__WHAT YOU ARE ASKED TO DO__
Transcribe the closing lines of the listing exactly, starting at the one that contains "discount: none -> 252.99" and including the last.

__EXERCISE DATA__
........

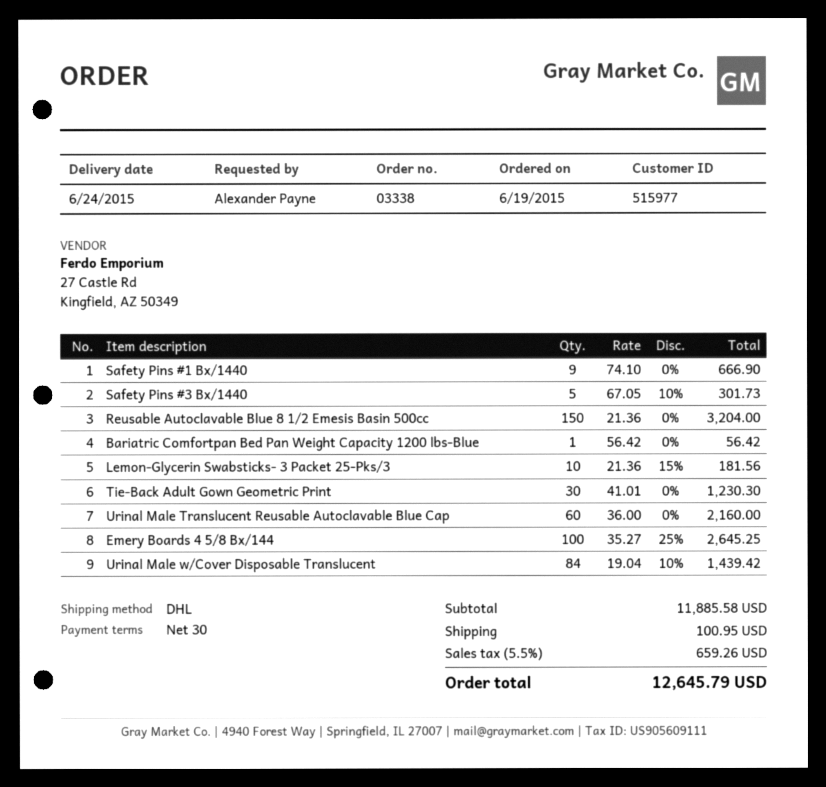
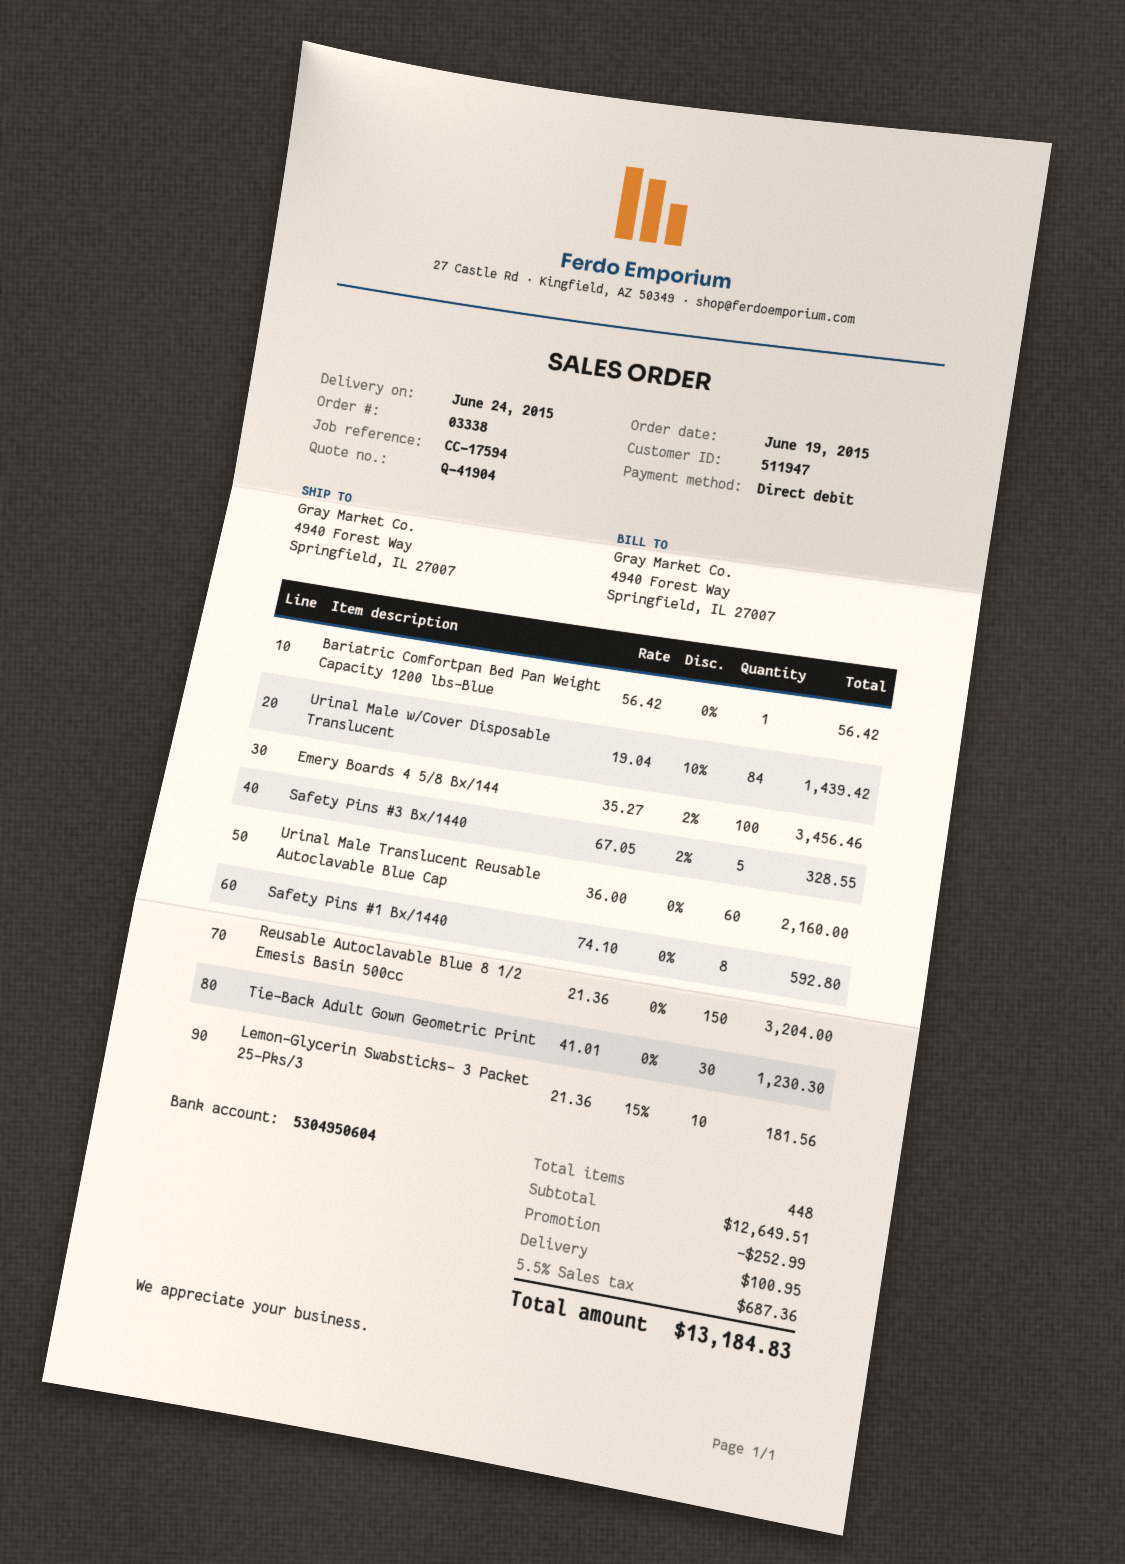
customer number: 515977 -> 511947
Safety Pins #1 Bx/1440: 9 x 74.10 = 666.90 -> 8 x 74.10 = 592.80
Safety Pins #3 Bx/1440: 5 x 67.05 - 10% = 301.73 -> 5 x 67.05 - 2% = 328.55
Emery Boards 4 5/8 Bx/144: 100 x 35.27 - 25% = 2645.25 -> 100 x 35.27 - 2% = 3456.46
subtotal: 11885.58 -> 12649.51
discount: none -> 252.99
tax: 5.5% = 659.26 -> 5.5% = 687.36
total: 12645.79 -> 13184.83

........

__ANSWER TO THE PROBLEM__
discount: none -> 252.99
tax: 5.5% = 659.26 -> 5.5% = 687.36
total: 12645.79 -> 13184.83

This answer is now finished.